**Record extracts**
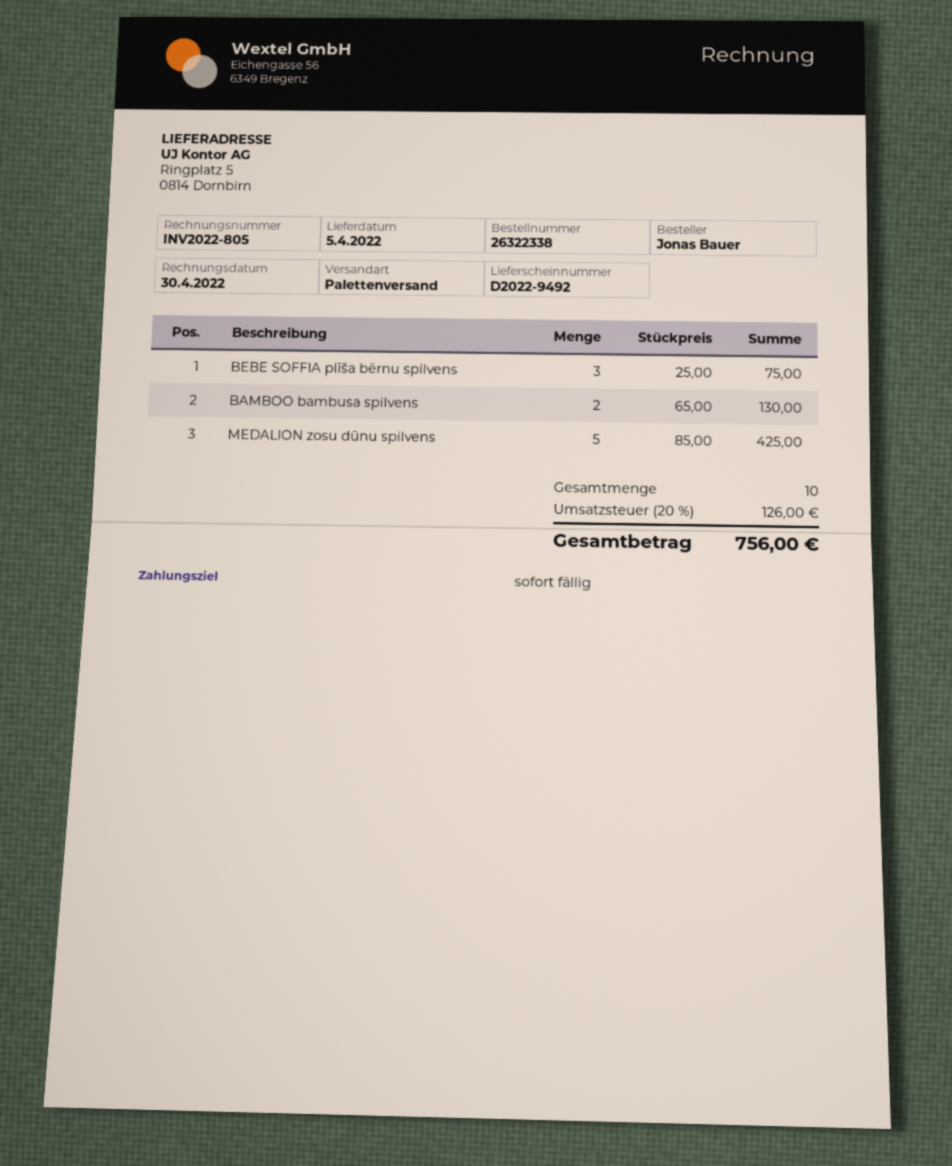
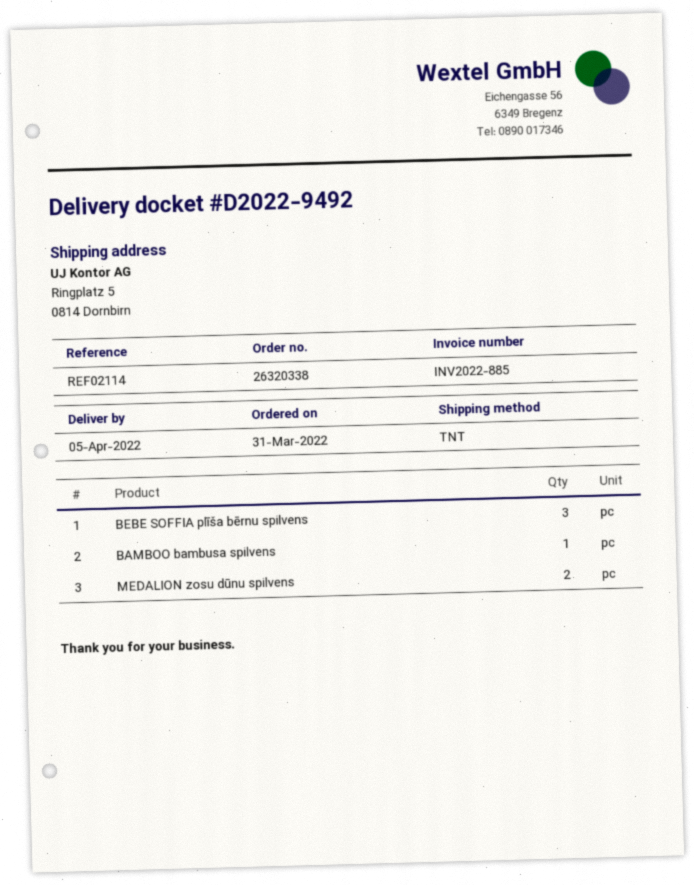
order number: 26322338 -> 26320338
invoice number: INV2022-805 -> INV2022-885
shipping method: pallet freight -> TNT
BAMBOO bambusa spilvens: 2 -> 1
MEDALION zosu dūnu spilvens: 5 -> 2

**Assignment**
Your answer must be the line containing "shipping method: pallet freight -> TNT" and each line after it in the listing above, copied exactly.

**Reply to the exercise**
shipping method: pallet freight -> TNT
BAMBOO bambusa spilvens: 2 -> 1
MEDALION zosu dūnu spilvens: 5 -> 2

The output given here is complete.